Cloud provider AWS will collaborate with the federation developers and scientists. “We are excited to work with the Aristotle team to provide cost-effective and scalable infrastructure that helps accelerate the time to science,” said Jamie Kinney, Senior Manager Scientific Computing, Amazon Web Services, Inc.
Scientists will use the federation to solve data challenges. “We plan to use Aristotle to exploit cloud-based parallelism and perform asynchronous, interactive analysis of complex environmental models that generate thousands of data files” said Patrick Reed, a Cornell University Civil and Environmental Engineering researcher who collaborates with University of North Carolina, Chapel Hill and Penn State engineers. “We will use Aristotle to enhance our decision management tools so that we can solve problems of increasing complexity such as helping cities to better manage their drought risks.”
According to Varun Chandola, a Computer Science and Engineering researcher at the UB, massive troves of geospatial data such as earth observation and climate simulations are scattered around the world within the data archives of researchers, government, and the private sector. Chandola is working with colleagues at NASA Ames, Oak Ridge National Laboratory, and several universities on streamlining the integrated visualization and analysis of geo-data. “We plan to use Aristotle to develop a cloud-based solution that allows researchers to seamlessly integrate heterogeneous geo-data from a variety of sources into a cloud-based analysis engine,” Chandola said.

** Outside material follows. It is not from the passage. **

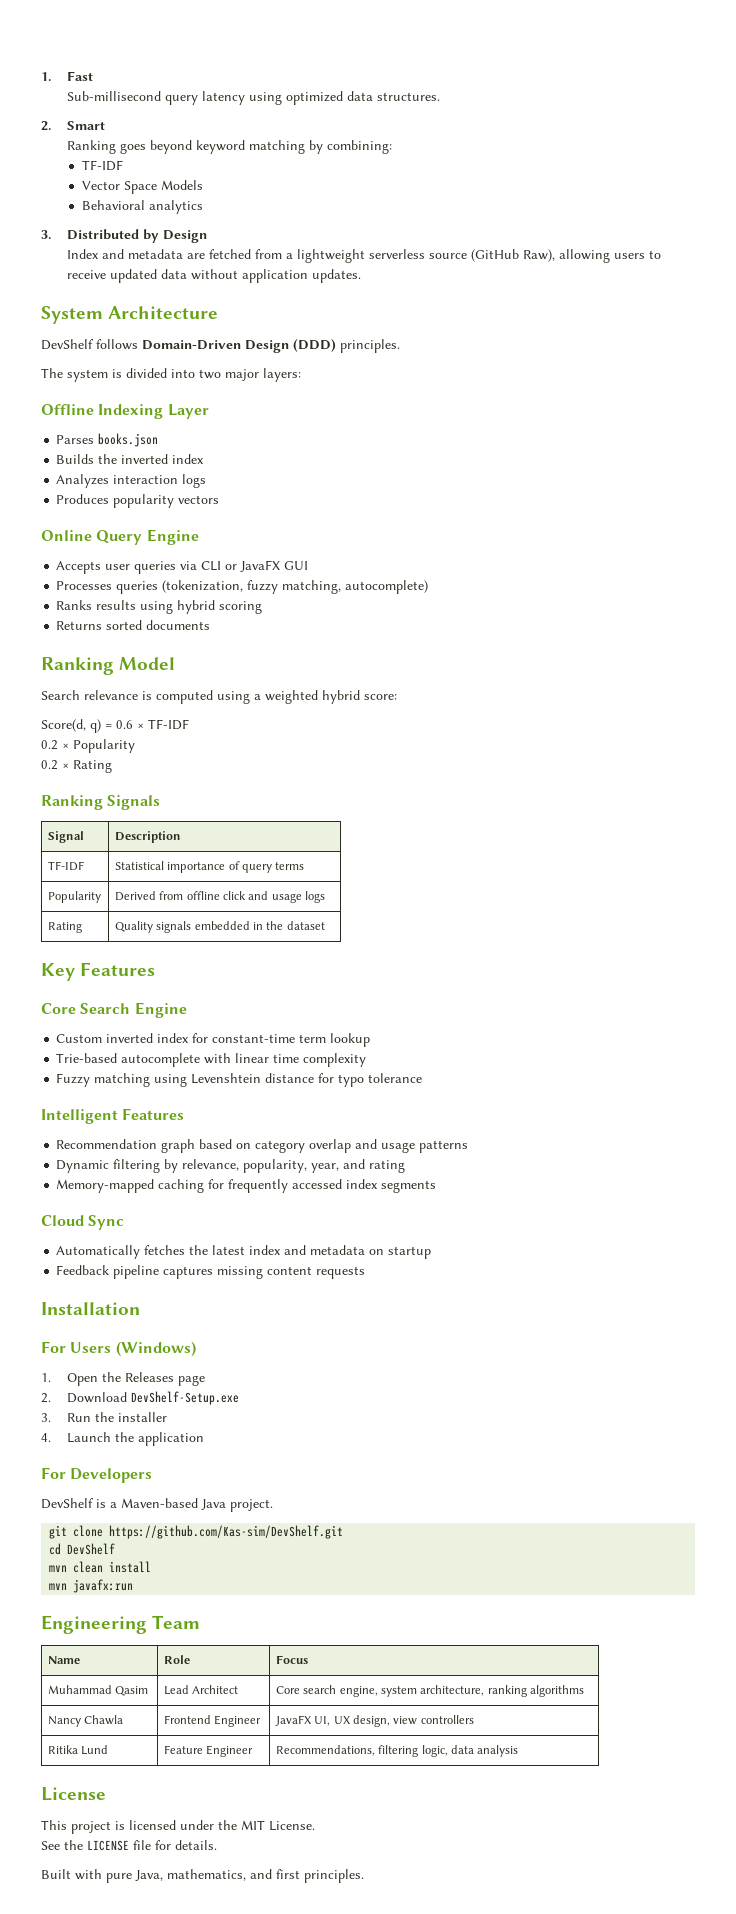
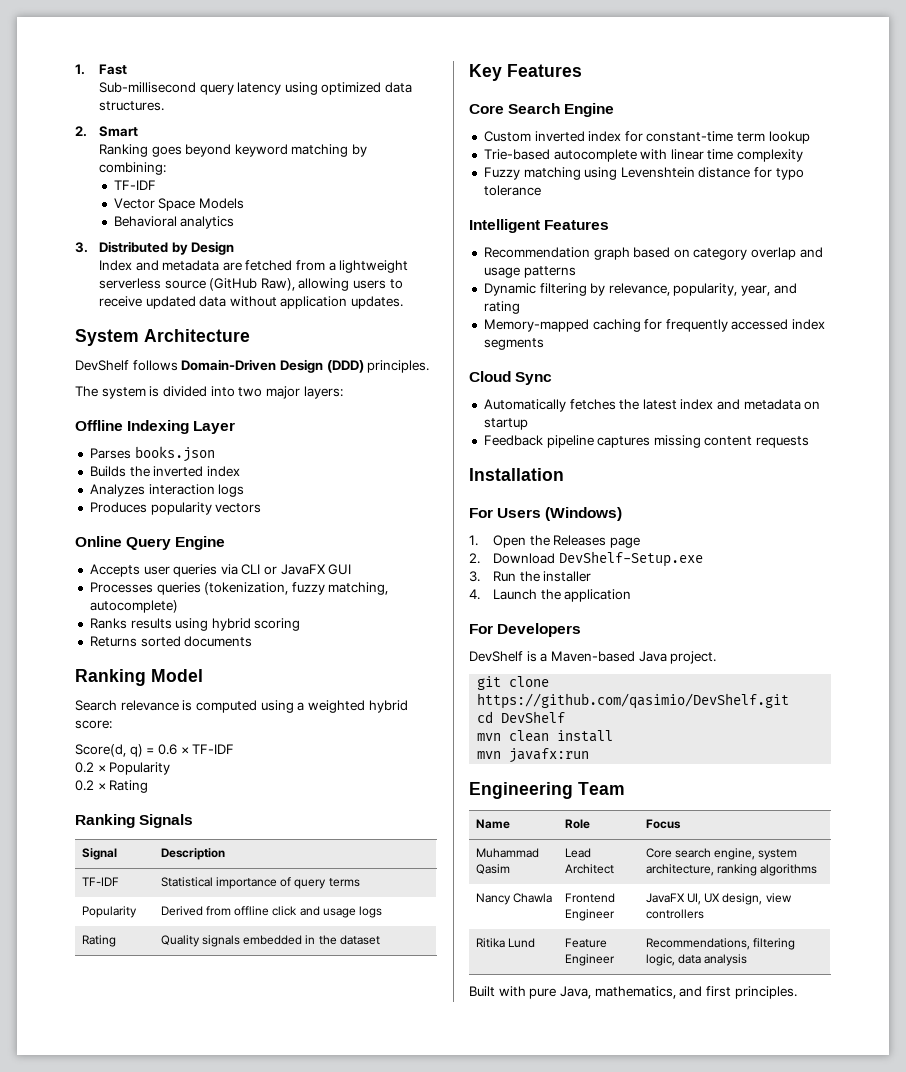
- git clone https://github.com/Kas-sim/DevShelf.git
+ git clone https://github.com/qasimio/DevShelf.git
- License
- This project is licensed under the MIT License.
- See the LICENSE file for details.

“Research scientists and their collaborators are gathering sensor data and scientific images to optimize food productivity and security,” said Kate McCurdy, Director of the Sedgwick Reserve, a 5,896 acre nature reserve in California. “The scientists wish to combine this data with images taken by the general public and stored in commercial clouds,” she explained. “By combining campus clouds and commercial cloud services, the federated cloud approach implemented by Aristotle will provide the data structure we need.”

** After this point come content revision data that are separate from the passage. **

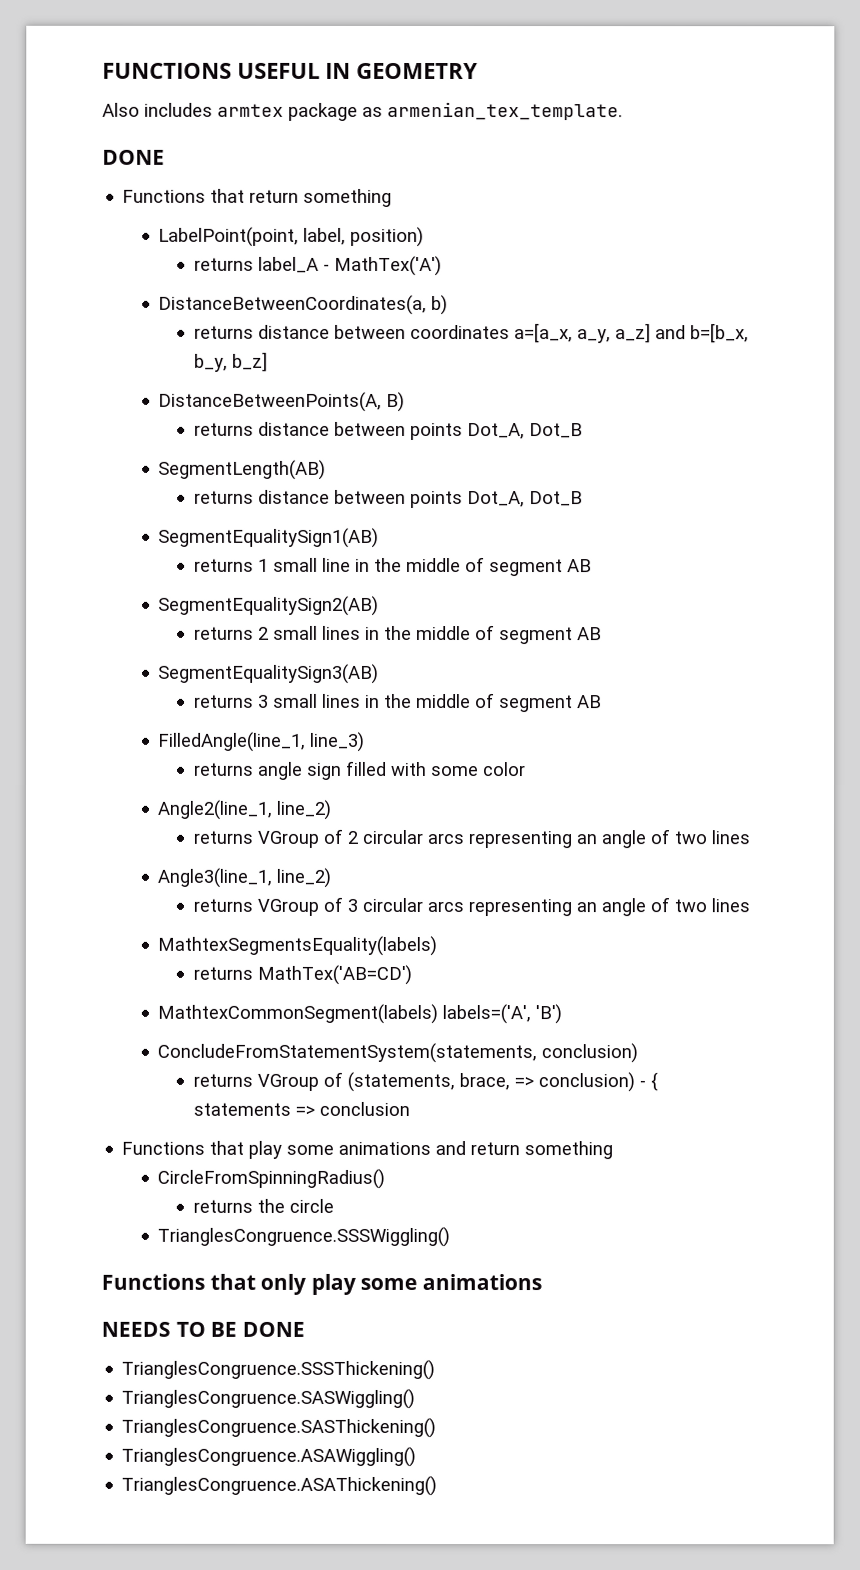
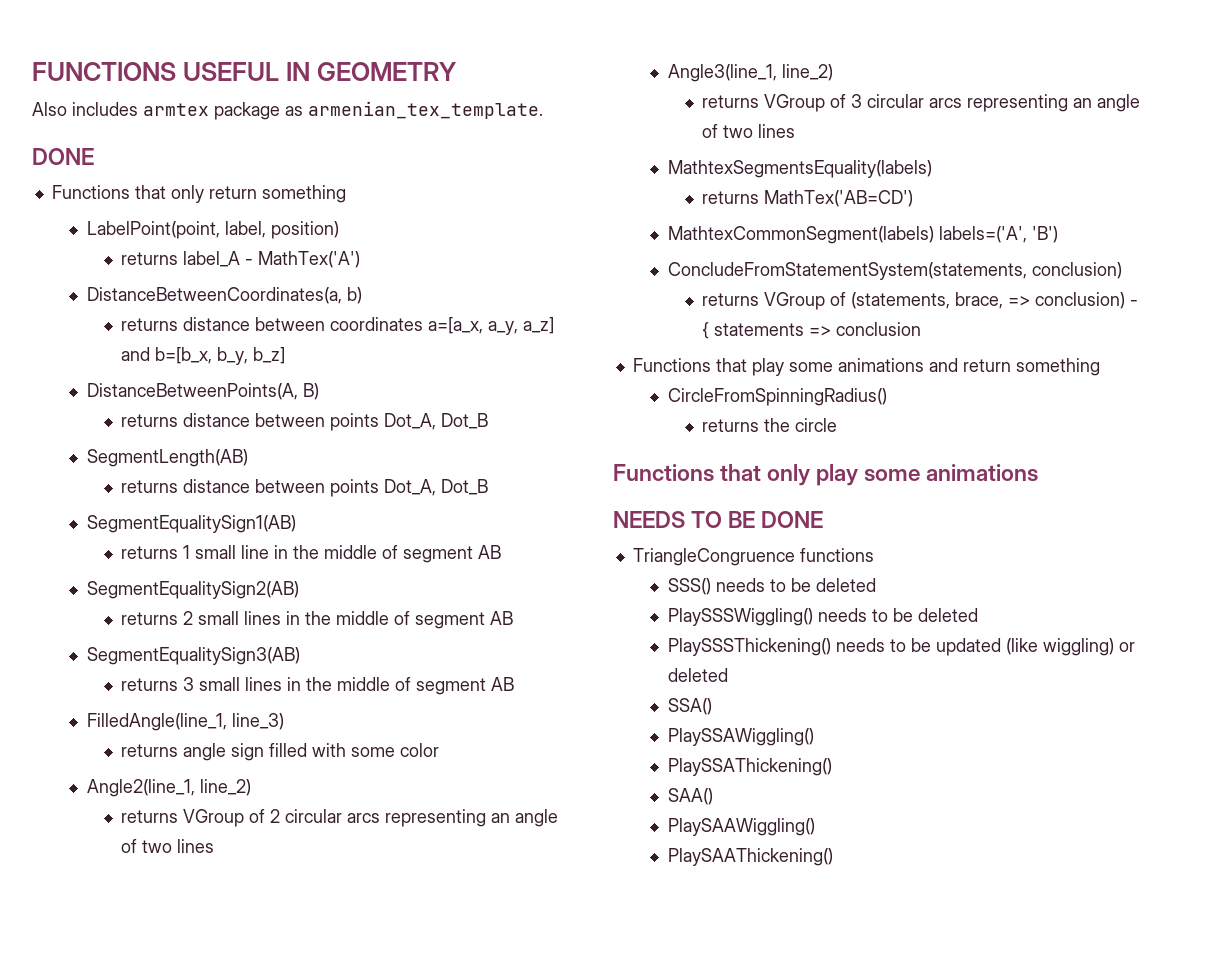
- Functions that return something
+ Functions that only return something
- TrianglesCongruence.SSSWiggling()
- TrianglesCongruence.SSSThickening()
- TrianglesCongruence.SASWiggling()
- TrianglesCongruence.SASThickening()
- TrianglesCongruence.ASAWiggling()
- TrianglesCongruence.ASAThickening()
+ TriangleCongruence functions
+ SSS() needs to be deleted
+ PlaySSSWiggling() needs to be deleted
+ PlaySSSThickening() needs to be updated (like wiggling) or deleted
+ SSA()
+ PlaySSAWiggling()
+ PlaySSAThickening()
+ SAA()
+ PlaySAAWiggling()
+ PlaySAAThickening()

“This award continues NSF’s multi-year strategy to stimulate exploration of scalable and sustainable data infrastructure models that facilitate collaborative research across disciplines and institutions,” said Amy Walton, Program Director, Advanced Cyberinfrastructure Division, NSF. “By experimenting with cloud usage metrics, collaborating with a commercial cloud vendor, and exploring pricing/trading allocation mechanisms, the project will provide valuable information about how the innovations work in a range of situations, and how this ‘market approach’ integrates within the larger research ecosystem.”
Sharing cloud computing and storage assets between institutions and bursting to commercial clouds when appropriate is definitely a model worth a serious trial,” said Robert A. Buhrman, Senior Vice Provost for Research at Cornell. “Creating federated clouds has the potential to increase multi-institutional and multi-disciplinary research collaborations, enhance data-driven insights, and reduce capital expenditures.”